-- DATA FOR THIS TASK follows --

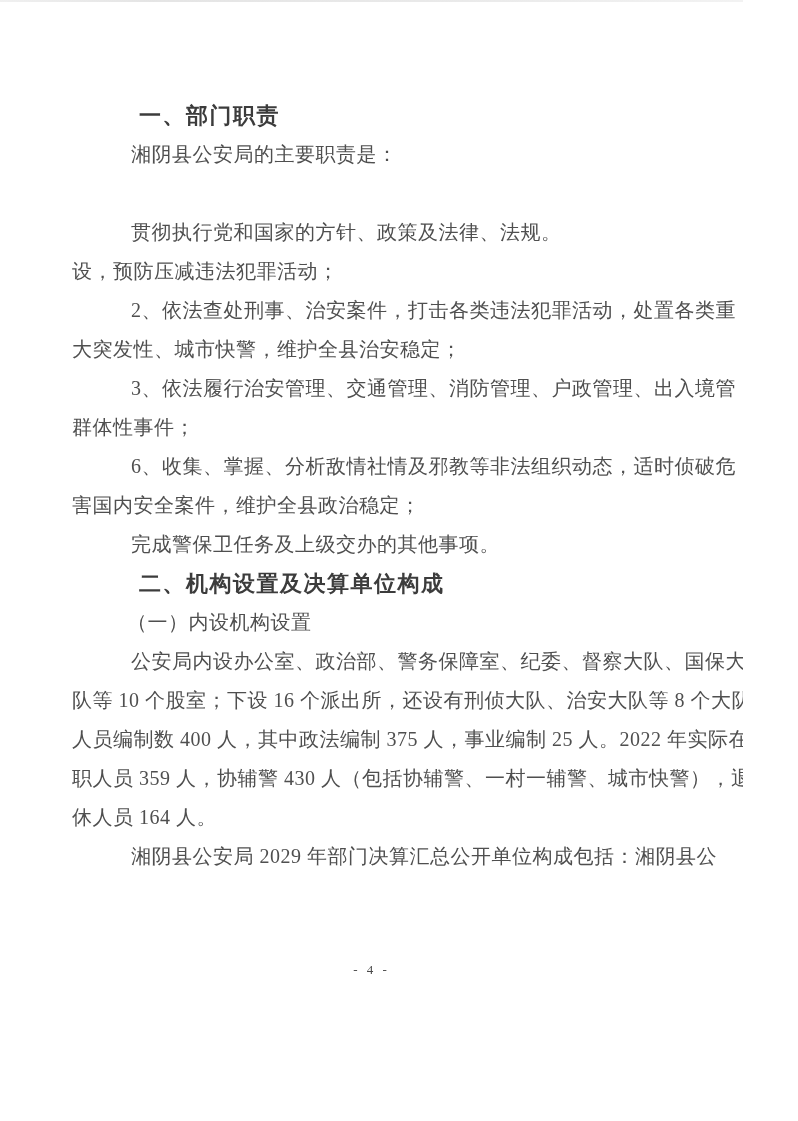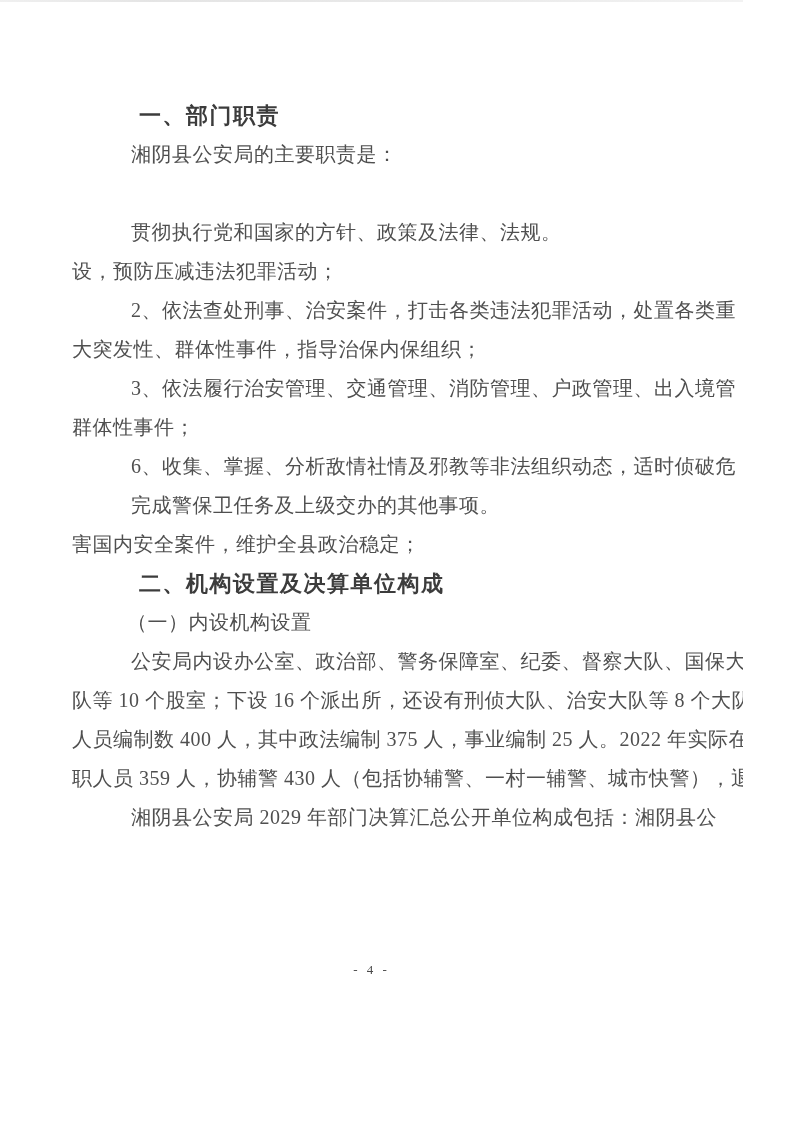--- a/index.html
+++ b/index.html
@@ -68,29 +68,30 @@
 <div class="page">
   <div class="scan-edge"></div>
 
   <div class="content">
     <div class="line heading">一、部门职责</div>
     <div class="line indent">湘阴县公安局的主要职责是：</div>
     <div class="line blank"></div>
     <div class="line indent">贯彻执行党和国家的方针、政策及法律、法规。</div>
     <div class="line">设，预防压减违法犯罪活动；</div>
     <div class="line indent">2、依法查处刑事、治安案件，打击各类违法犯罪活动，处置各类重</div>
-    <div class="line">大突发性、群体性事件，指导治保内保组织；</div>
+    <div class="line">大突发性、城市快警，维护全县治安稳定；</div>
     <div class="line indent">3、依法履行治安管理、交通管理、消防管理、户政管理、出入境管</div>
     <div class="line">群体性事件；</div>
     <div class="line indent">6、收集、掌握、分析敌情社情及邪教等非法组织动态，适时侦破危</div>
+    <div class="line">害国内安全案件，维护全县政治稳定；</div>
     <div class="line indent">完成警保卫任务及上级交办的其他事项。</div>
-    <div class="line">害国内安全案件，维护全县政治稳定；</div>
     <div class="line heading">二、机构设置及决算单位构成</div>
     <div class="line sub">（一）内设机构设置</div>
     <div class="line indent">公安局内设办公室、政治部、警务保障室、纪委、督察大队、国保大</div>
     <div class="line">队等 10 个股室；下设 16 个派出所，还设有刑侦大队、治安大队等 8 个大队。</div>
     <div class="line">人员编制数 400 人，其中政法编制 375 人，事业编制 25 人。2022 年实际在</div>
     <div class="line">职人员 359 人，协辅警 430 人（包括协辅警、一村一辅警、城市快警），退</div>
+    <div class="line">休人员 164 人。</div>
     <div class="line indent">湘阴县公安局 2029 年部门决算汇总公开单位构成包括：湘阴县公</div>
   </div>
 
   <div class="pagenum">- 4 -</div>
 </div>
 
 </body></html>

-- DATA FOR THIS TASK concluded --

- _GOAL OF THE EXERCISE_: How many lines of the listing above include the word "维护全县政治稳定"? Reply with the number alone.

- _RESPONSE TO THIS EXERCISE_: 2